(Web page revision data)
= Beginning of Section =
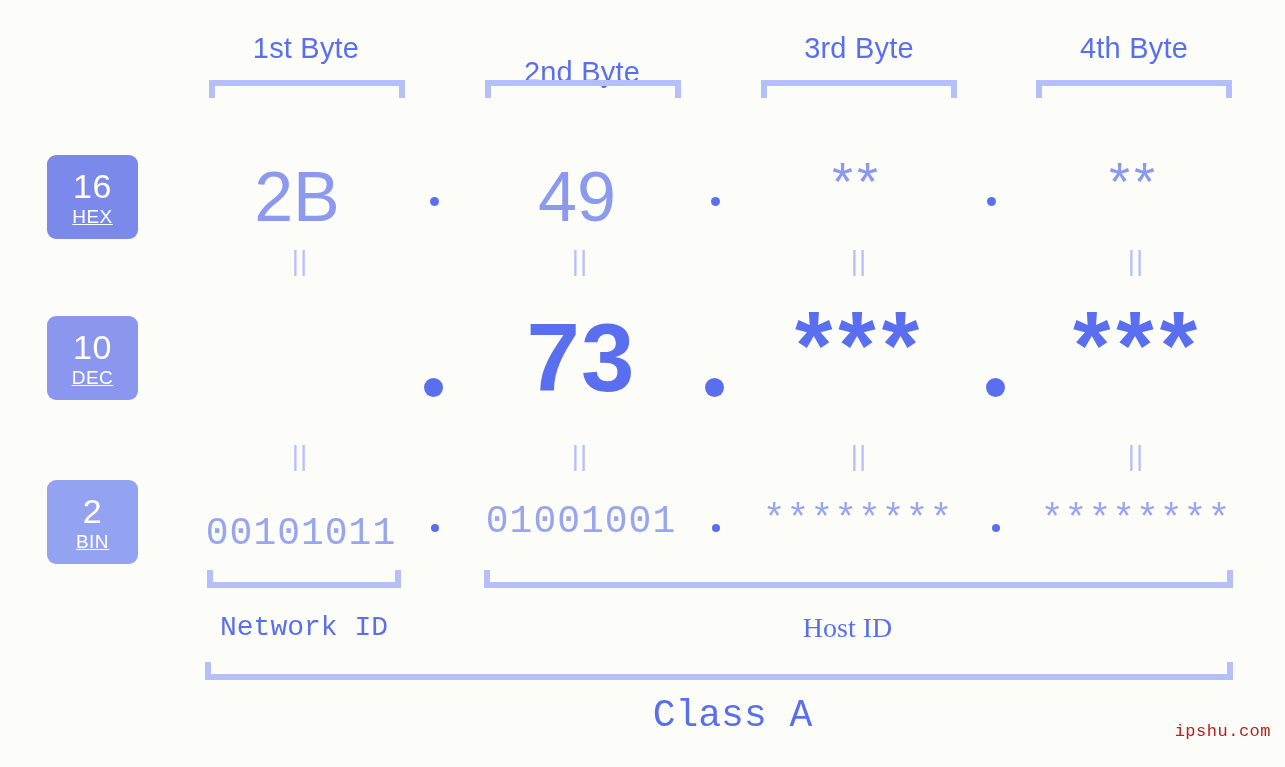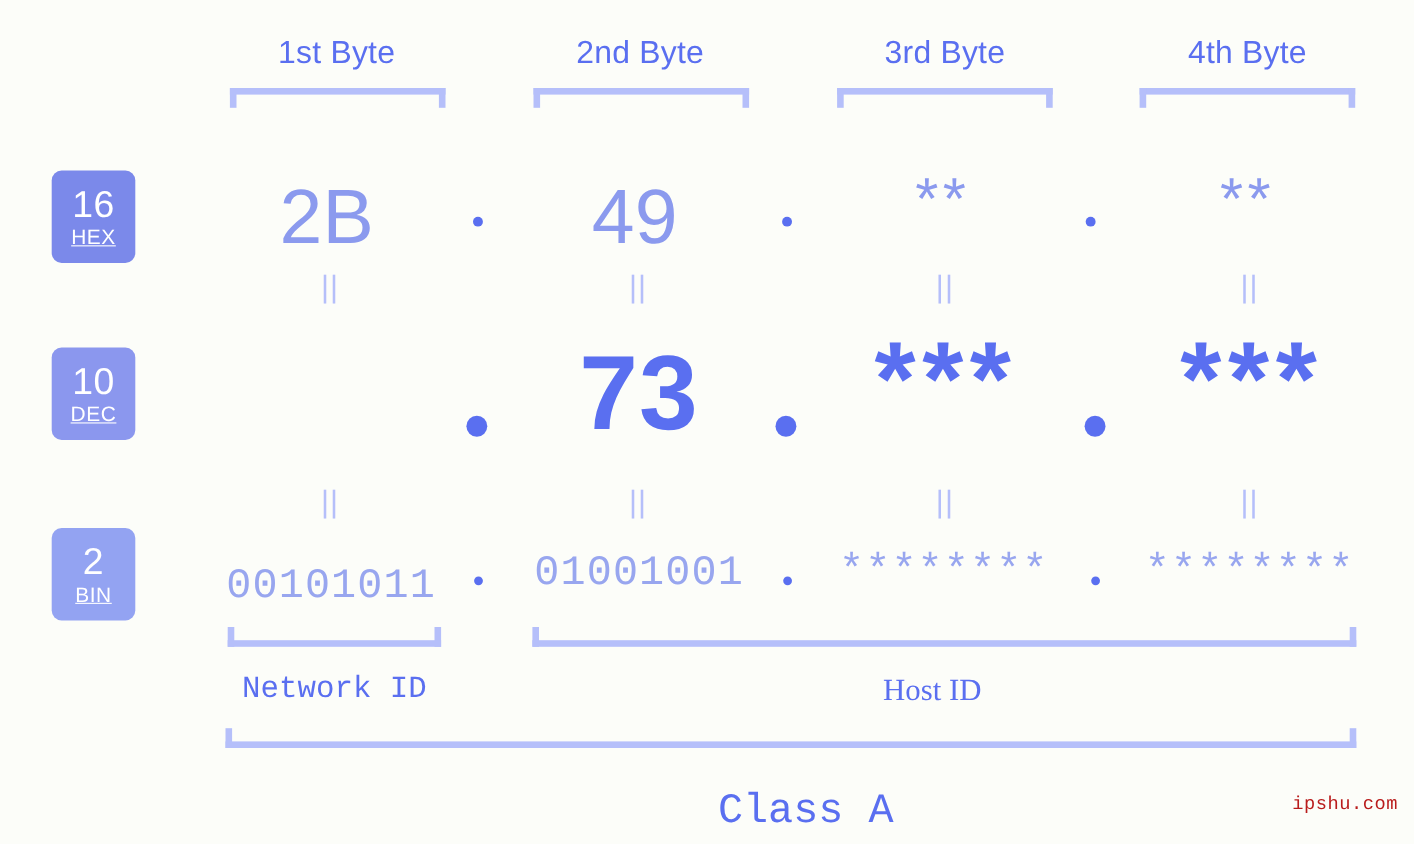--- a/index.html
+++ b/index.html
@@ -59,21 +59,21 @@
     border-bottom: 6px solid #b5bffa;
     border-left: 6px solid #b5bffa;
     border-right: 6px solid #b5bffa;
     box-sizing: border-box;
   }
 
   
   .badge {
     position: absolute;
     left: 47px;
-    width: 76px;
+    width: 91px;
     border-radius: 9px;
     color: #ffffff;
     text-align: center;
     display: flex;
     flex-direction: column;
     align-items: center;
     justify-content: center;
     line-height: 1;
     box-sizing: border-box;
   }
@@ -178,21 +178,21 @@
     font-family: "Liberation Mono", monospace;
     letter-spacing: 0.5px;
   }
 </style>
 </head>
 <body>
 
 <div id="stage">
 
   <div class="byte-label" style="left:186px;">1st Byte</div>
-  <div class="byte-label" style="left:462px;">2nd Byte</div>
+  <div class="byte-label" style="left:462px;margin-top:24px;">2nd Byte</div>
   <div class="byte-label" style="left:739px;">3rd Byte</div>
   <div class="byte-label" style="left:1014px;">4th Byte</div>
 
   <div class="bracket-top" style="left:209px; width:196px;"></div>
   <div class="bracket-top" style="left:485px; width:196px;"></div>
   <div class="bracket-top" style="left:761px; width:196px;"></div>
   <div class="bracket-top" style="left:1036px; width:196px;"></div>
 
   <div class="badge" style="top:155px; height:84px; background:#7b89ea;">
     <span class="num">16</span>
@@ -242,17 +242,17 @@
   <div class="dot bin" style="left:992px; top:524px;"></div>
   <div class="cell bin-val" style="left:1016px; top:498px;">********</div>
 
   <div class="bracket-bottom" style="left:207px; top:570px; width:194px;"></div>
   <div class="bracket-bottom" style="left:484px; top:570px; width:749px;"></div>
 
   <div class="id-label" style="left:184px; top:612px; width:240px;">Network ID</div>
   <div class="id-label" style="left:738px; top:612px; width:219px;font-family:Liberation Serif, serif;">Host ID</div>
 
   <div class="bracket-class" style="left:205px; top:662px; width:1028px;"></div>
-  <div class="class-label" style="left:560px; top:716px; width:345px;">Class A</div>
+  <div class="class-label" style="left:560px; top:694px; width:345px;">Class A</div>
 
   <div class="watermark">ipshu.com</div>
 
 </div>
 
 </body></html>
= End of Section =
* Work order
From the entries above, collect every line with the string "label" in it.

* Completed task
   <div class="byte-label" style="left:186px;">1st Byte</div>
-  <div class="byte-label" style="left:462px;">2nd Byte</div>
+  <div class="byte-label" style="left:462px;margin-top:24px;">2nd Byte</div>
   <div class="byte-label" style="left:739px;">3rd Byte</div>
   <div class="byte-label" style="left:1014px;">4th Byte</div>
   <div class="id-label" style="left:184px; top:612px; width:240px;">Network ID</div>
   <div class="id-label" style="left:738px; top:612px; width:219px;font-family:Liberation Serif, serif;">Host ID</div>
-  <div class="class-label" style="left:560px; top:716px; width:345px;">Class A</div>
+  <div class="class-label" style="left:560px; top:694px; width:345px;">Class A</div>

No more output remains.